In a much smaller business, resources are ­thinner. Lucas says it’s the bottom 50 per cent of the industry that will suffer most because they don’t have the resources to see the lockdown through, let alone re-open.

Jesse Gerner has two restaurants and a bar in Melbourne, and about half the 80-strong staff he had two years ago. There’s no HR department, and Gerner’s wife, who was hands-on in the business, has gone back to teaching. “Basically, people are just getting depressed,” says the chef-turned-­entrepreneur. “A lot of our crew come from overseas, so, no family. We’re reaching out with emails and the odd phone call, and there are friendship groups within the crew who do Zoom socials. For a lot of people in this business, their social life is a drink after work. That’s how friendship groups develop… that’s how you build a good team. So yes, we’ve lost a few who have gone back home to Spain, just cracked it. There’s no real bright light. Depression has been a real factor.”

A restaurant is not just what you see when you sitdown. It’s a matrix of individuals: waiters and cooks, obviously, but down the food chain, delivery drivers, wholesalers and growers. Fishermen, wine-growers, brewers and people who crush olives for oil. The person who washes windows for a living; the person who handles accounts. “A lot of them are small family businesses – our fish, meat and veg suppliers are all just one-man-bands,” says Lucas. “The seafood guys are finding it really hard. Each time we’ve locked down they’ve thrown out hundreds of thousands of dollars’ worth of seafood. Last year, when we were under JobKeeper, a lot of suppliers could enter into arrangements where they had money coming in.
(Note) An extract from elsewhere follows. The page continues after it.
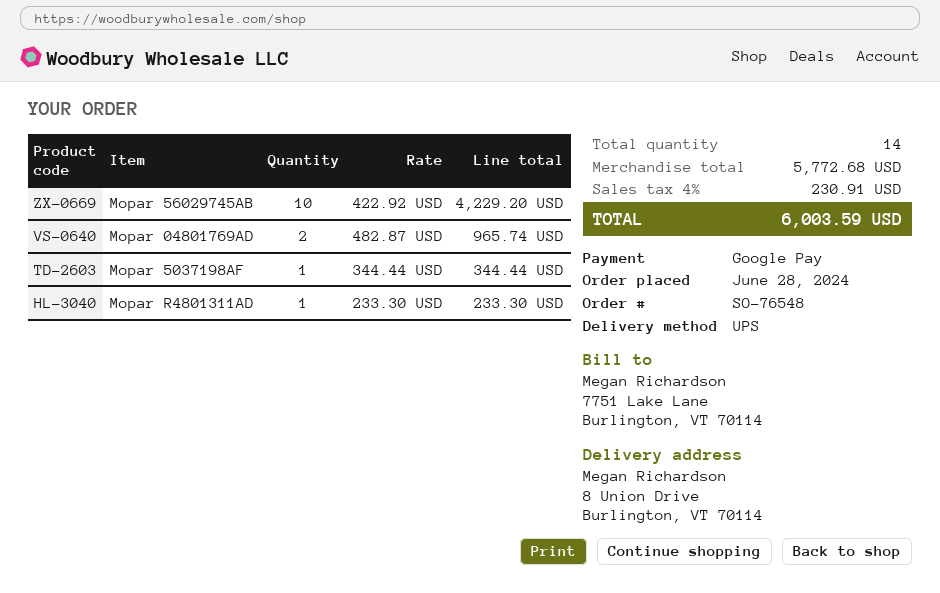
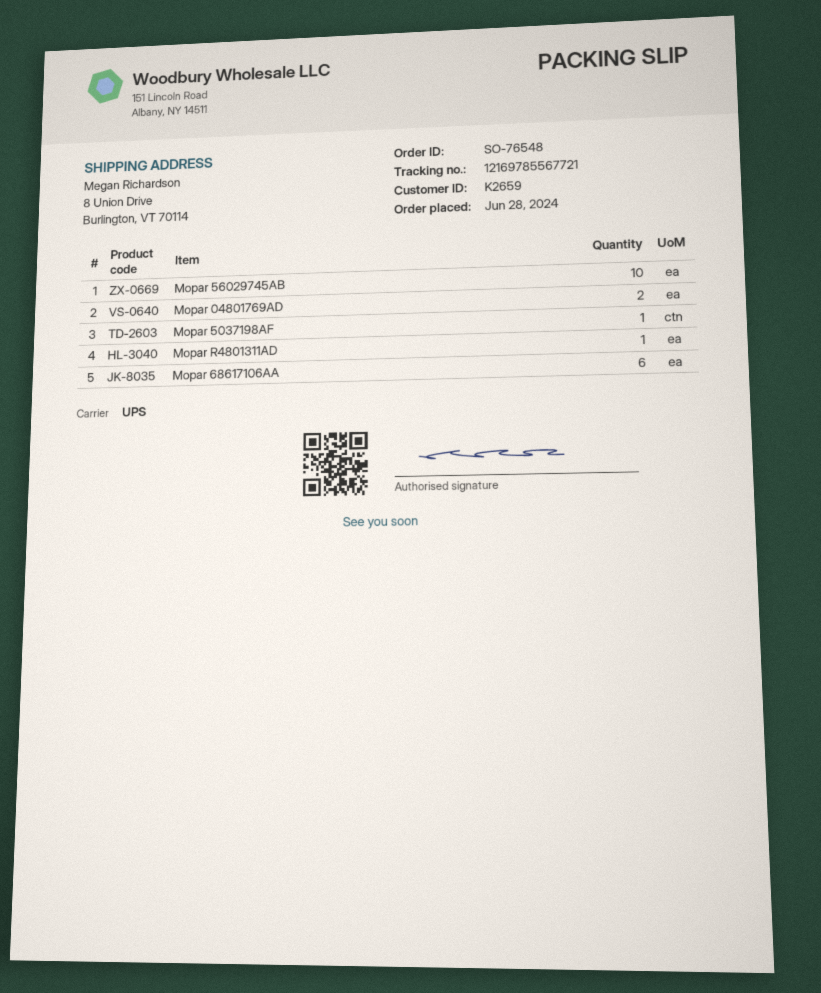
Mopar 68617106AA: none -> 6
This time around, without JobKeeper, a lot of ­restaurants have just not paid because they can’t. There’s ­millions and millions of dollars out there in the restaurant world that’s owed to suppliers that’s not getting paid because the restaurants just ­haven’t got the money.

“We close the doors and we can’t get customers in. The knock-on effect is the suppliers don’t get paid by us. So each week we’re paying out as much money as we can from the meagre amount we’re getting through the door [from takeaways and home deliveries]. First we pay the staff, then we pay the suppliers. There’s a massive knock-on effect. It’s the smaller ones that will go.”

One of those suppliers is Melbourne seafood wholesaler Ocean Made. For anyone in perishables the lockdowns are a nightmare and Ocean Made’s owner George Lucas says stop-start is the killer. He offers the five-day snap lockdown before Valentine’s Day this year as an example. “We’d already bought all the seafood during the week… and Valentine’s was going to be over a weekend, so two days. Whaddaya do? Some went in the bin, some we gave away; you do whatever you can. Things like oysters, barramundi and salmon we order a week in advance sometimes. I don’t ­calculate it because I don’t want to, but one of the lockdowns would have been in excess of 50, 60 grand. And that’s just one lockdown.”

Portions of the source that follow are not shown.